What you will do | Make a verbatim transcription of the records, without the pictures.

Dataset content |
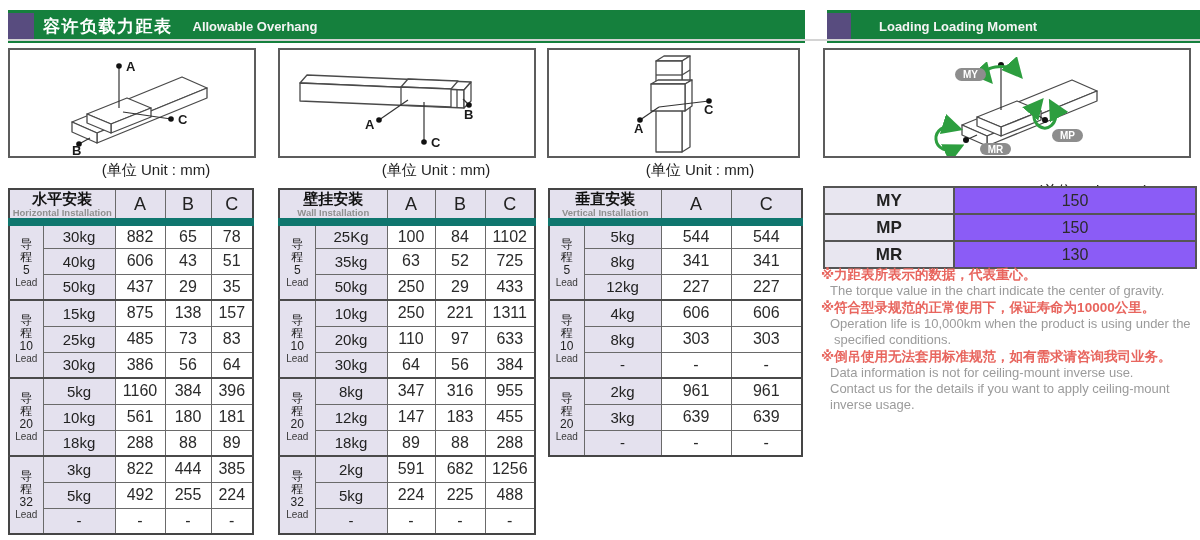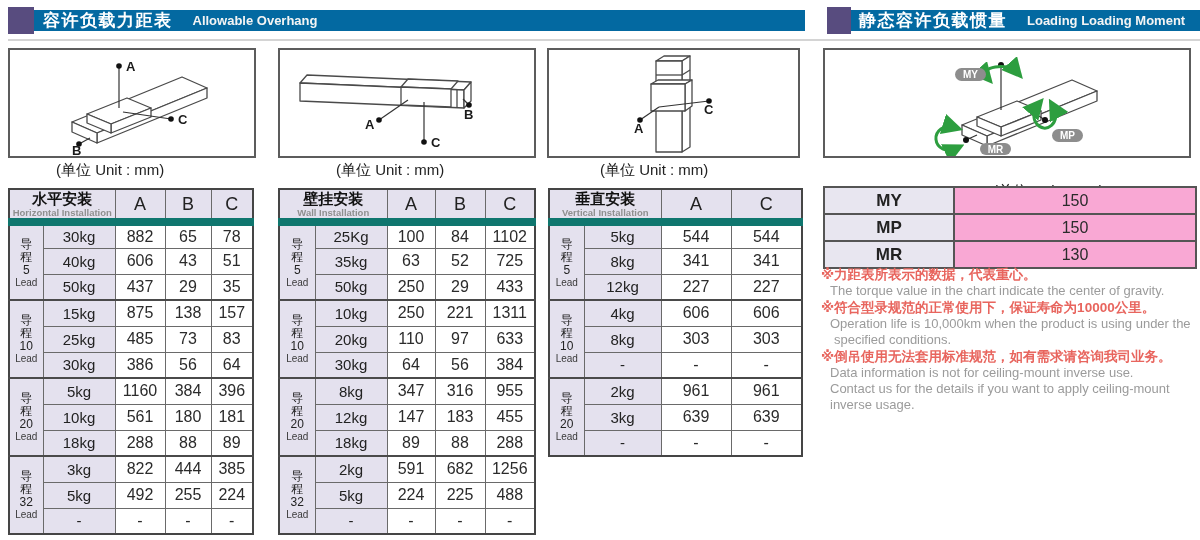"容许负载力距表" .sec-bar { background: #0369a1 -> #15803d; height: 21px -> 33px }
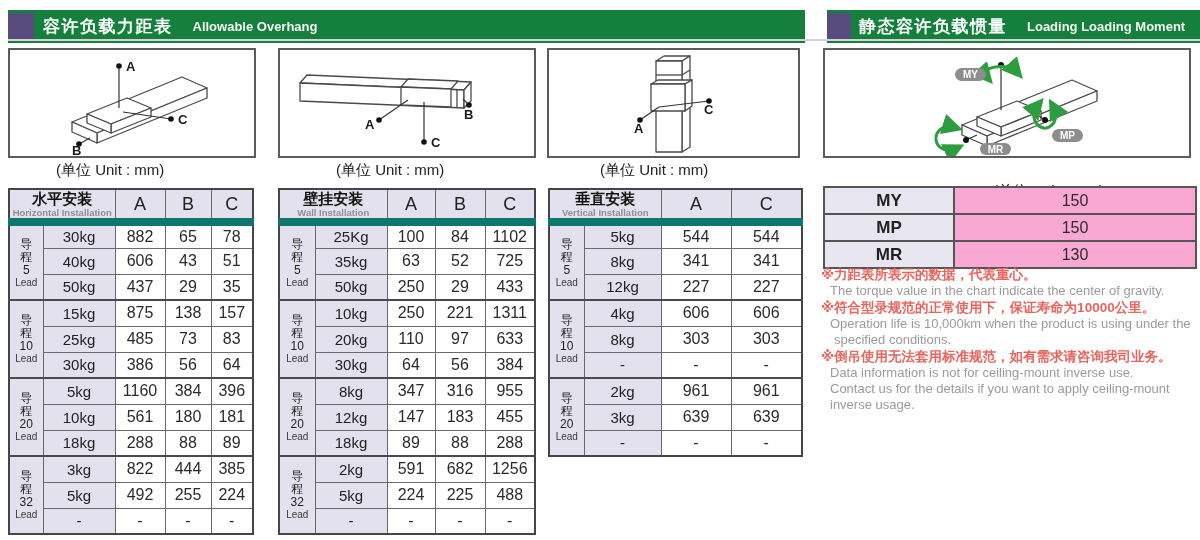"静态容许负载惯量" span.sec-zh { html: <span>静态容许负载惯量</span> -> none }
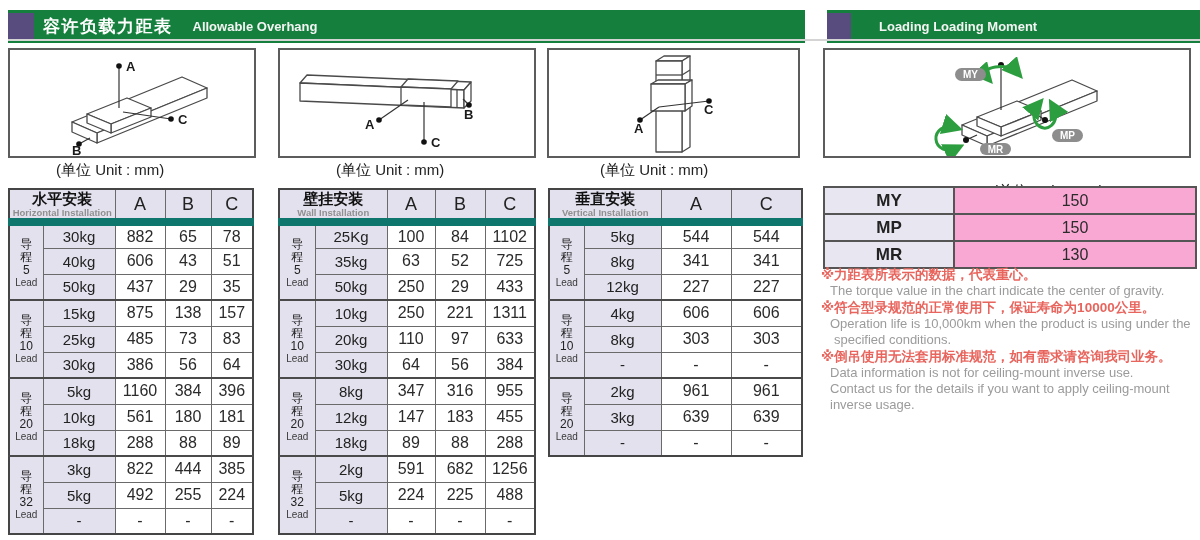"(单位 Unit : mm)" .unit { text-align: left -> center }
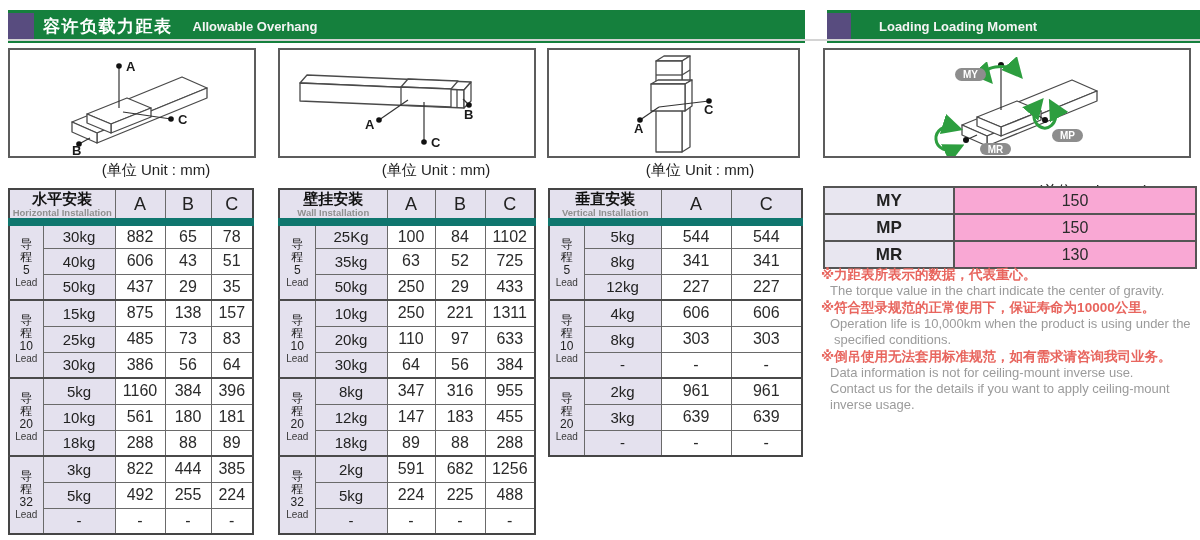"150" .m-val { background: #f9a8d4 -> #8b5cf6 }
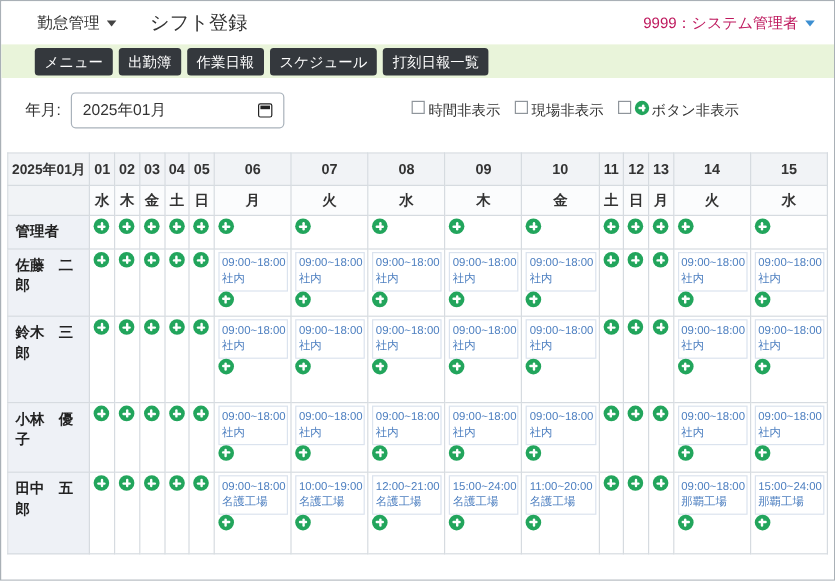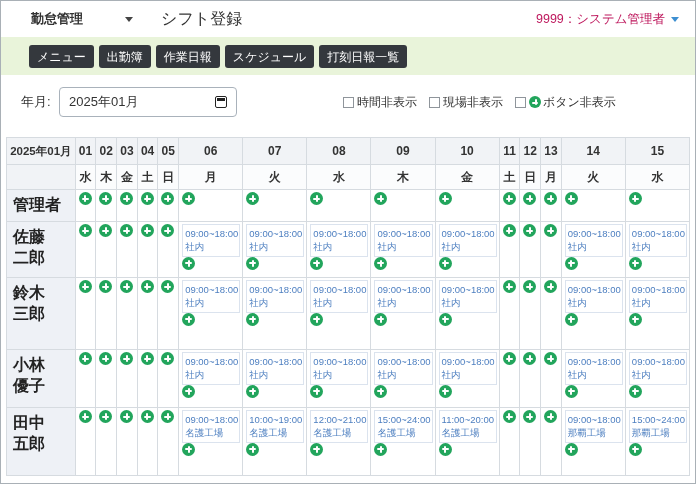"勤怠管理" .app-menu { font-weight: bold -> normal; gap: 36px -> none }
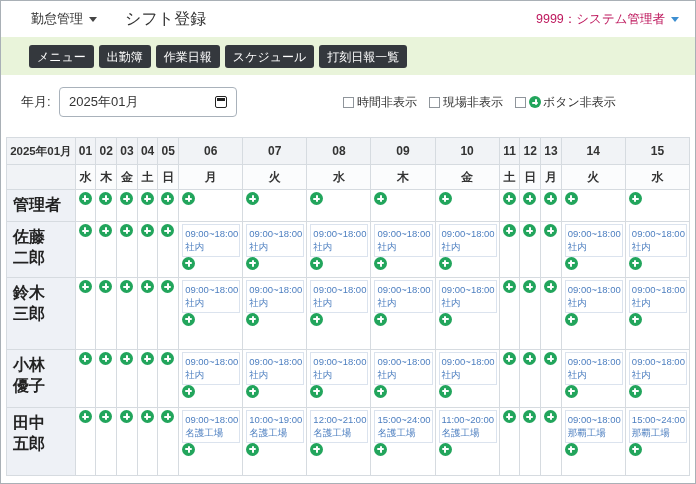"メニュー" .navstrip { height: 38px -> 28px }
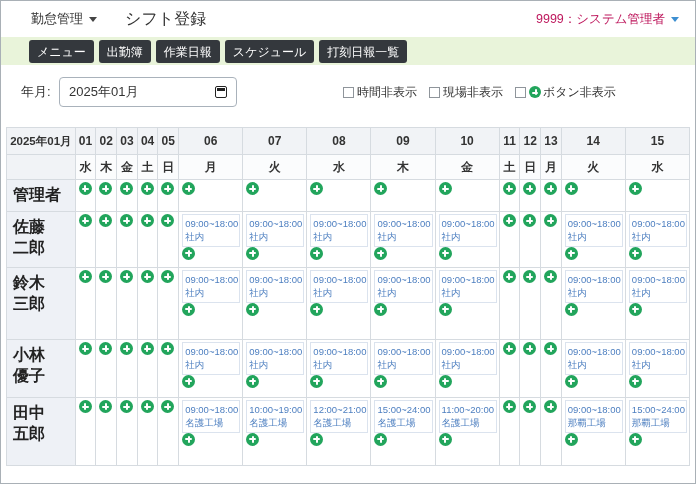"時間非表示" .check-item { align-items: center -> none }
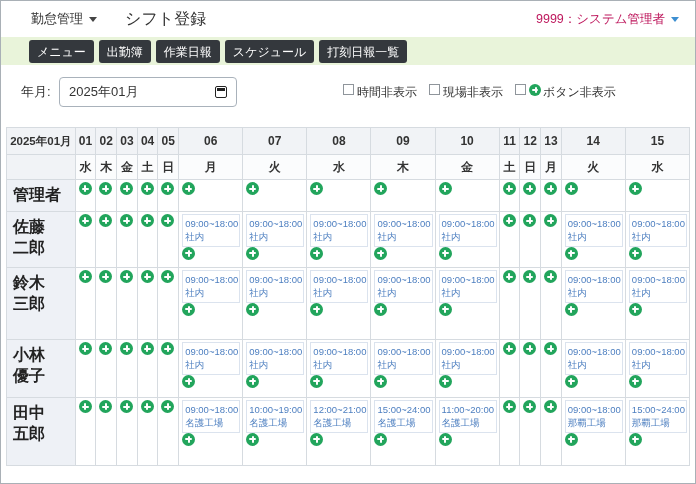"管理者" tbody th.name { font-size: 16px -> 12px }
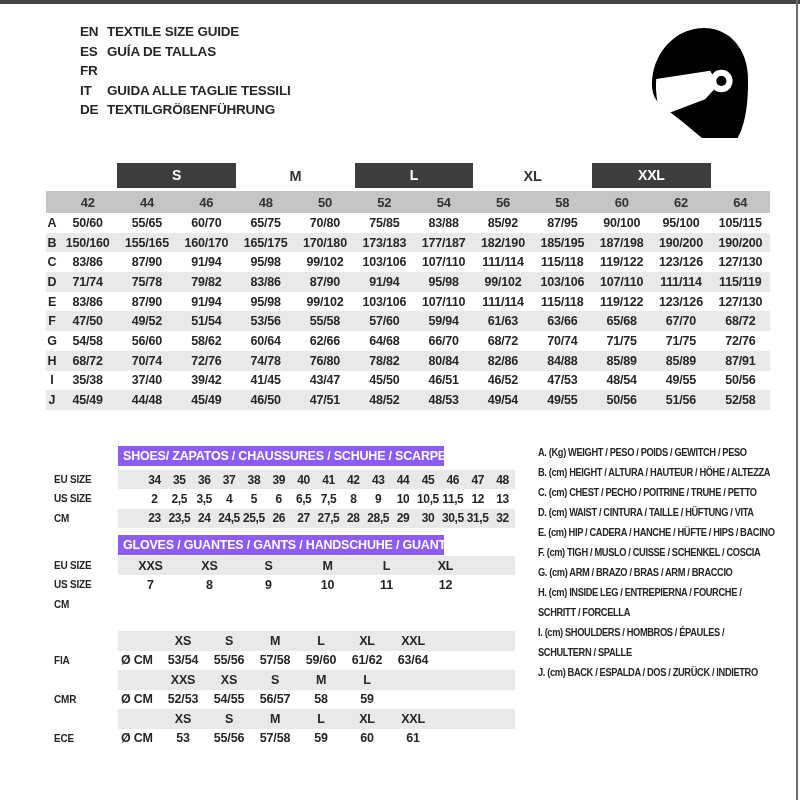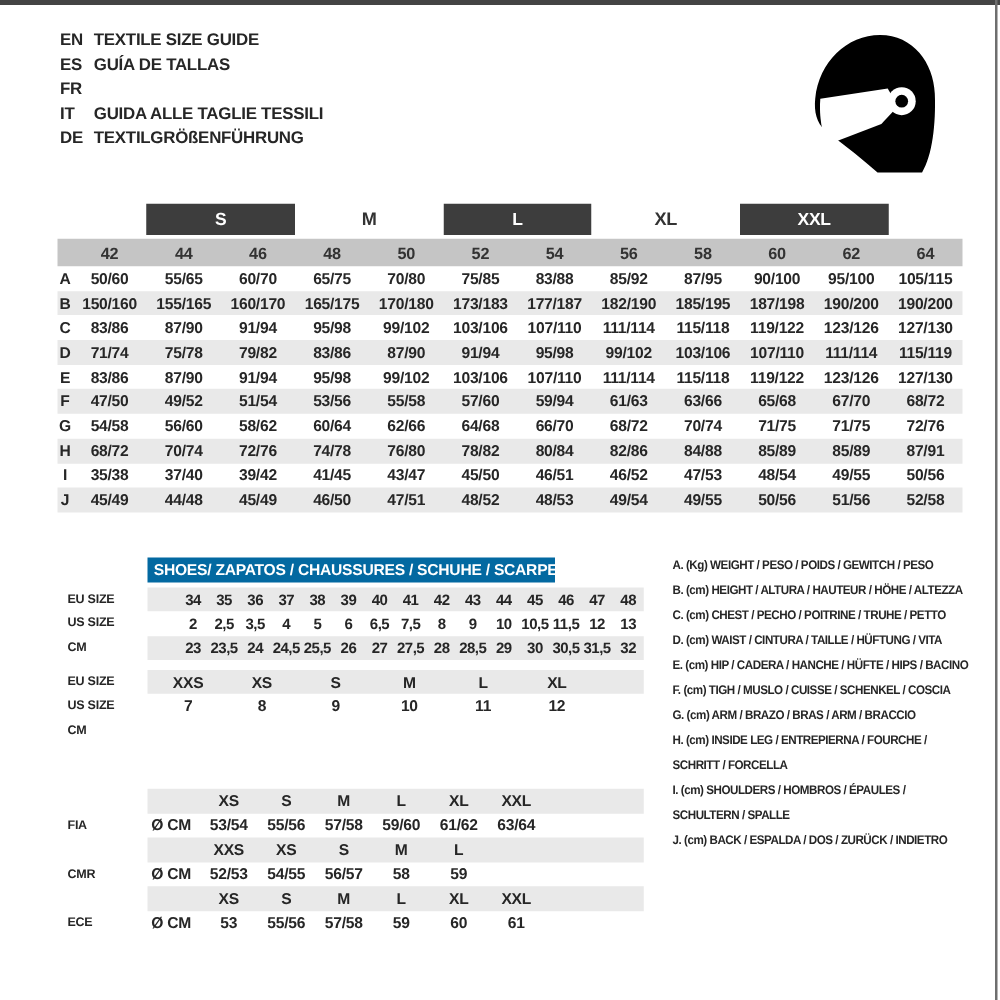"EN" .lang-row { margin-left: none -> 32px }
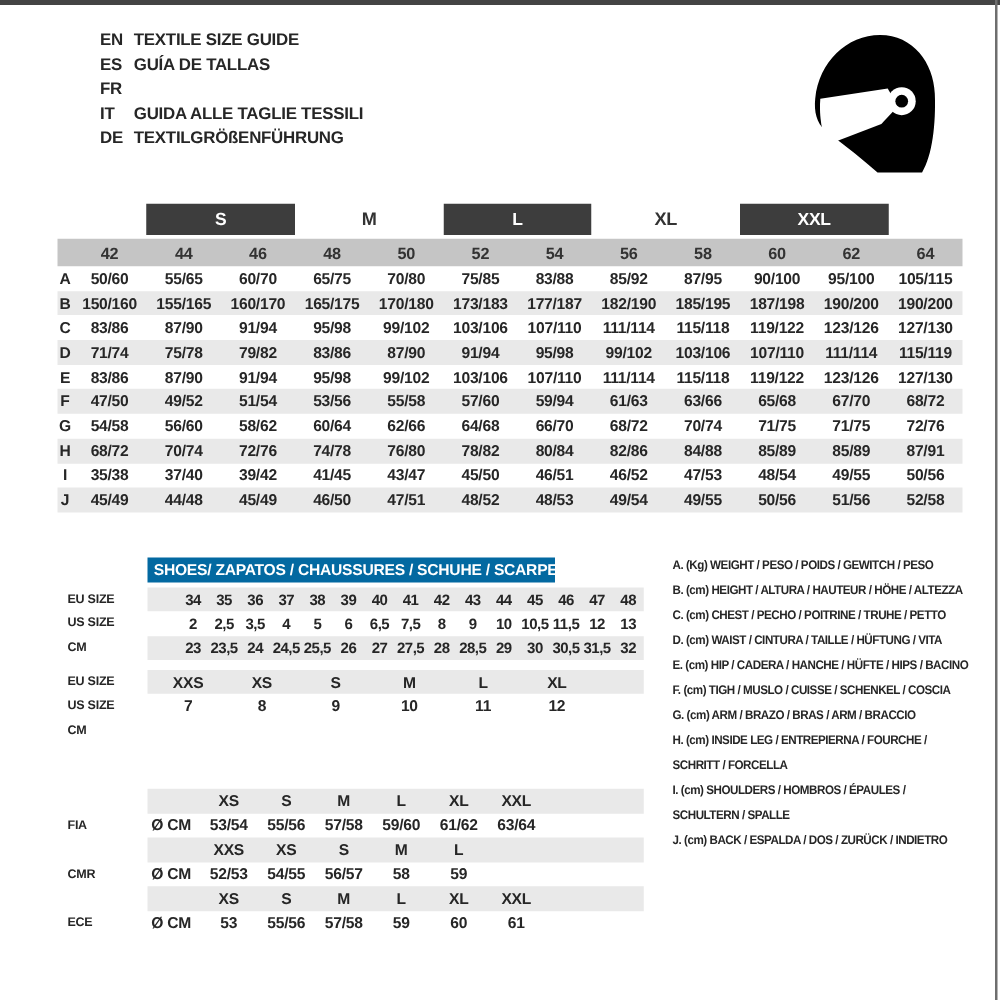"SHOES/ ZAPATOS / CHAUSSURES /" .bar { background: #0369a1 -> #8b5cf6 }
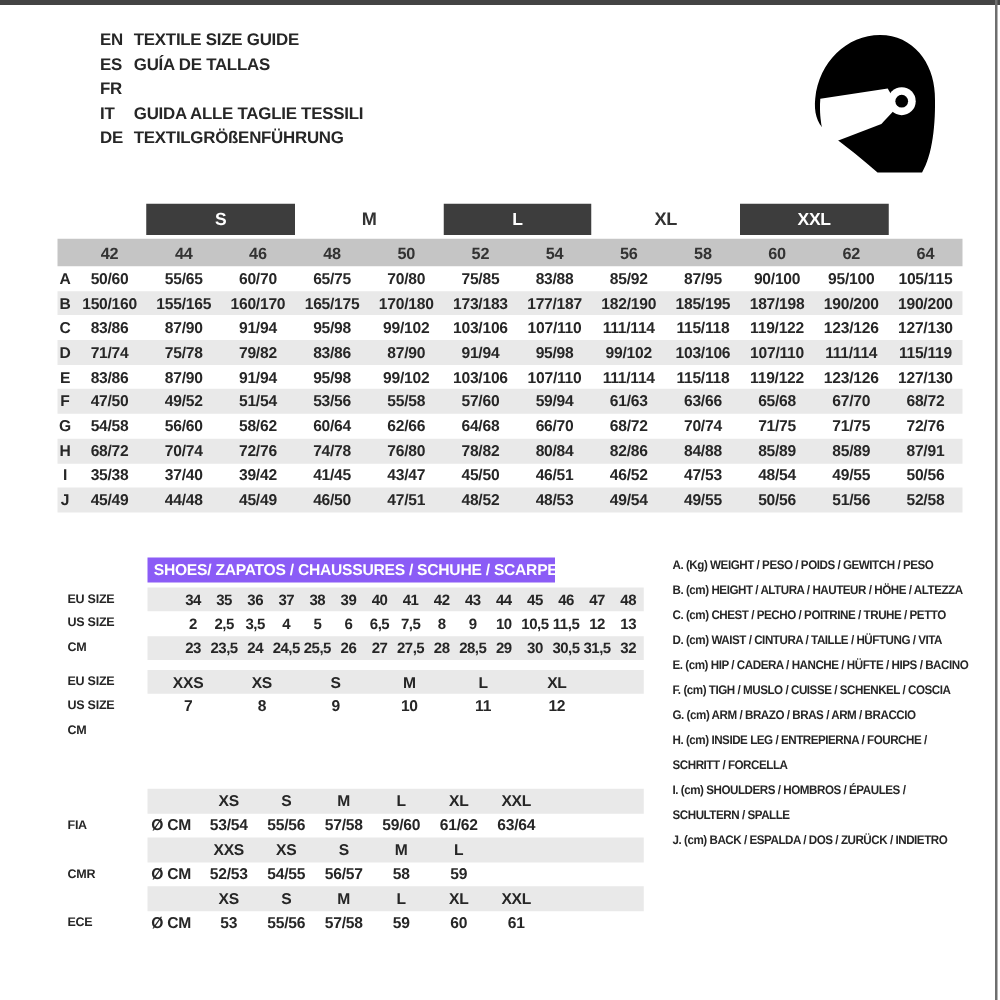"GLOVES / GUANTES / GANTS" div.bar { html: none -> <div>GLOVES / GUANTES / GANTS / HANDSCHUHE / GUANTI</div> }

Solution for this task |
"容许负载力距表" .sec-bar { background: #0369a1 -> #15803d; height: 21px -> 33px }
"静态容许负载惯量" span.sec-zh { html: <span>静态容许负载惯量</span> -> none }
"(单位 Unit : mm)" .unit { text-align: left -> center }
"150" .m-val { background: #f9a8d4 -> #8b5cf6 }
"勤怠管理" .app-menu { font-weight: bold -> normal; gap: 36px -> none }
"メニュー" .navstrip { height: 38px -> 28px }
"時間非表示" .check-item { align-items: center -> none }
"管理者" tbody th.name { font-size: 16px -> 12px }
"EN" .lang-row { margin-left: none -> 32px }
"SHOES/ ZAPATOS / CHAUSSURES /" .bar { background: #0369a1 -> #8b5cf6 }
"GLOVES / GUANTES / GANTS" div.bar { html: none -> <div>GLOVES / GUANTES / GANTS / HANDSCHUHE / GUANTI</div> }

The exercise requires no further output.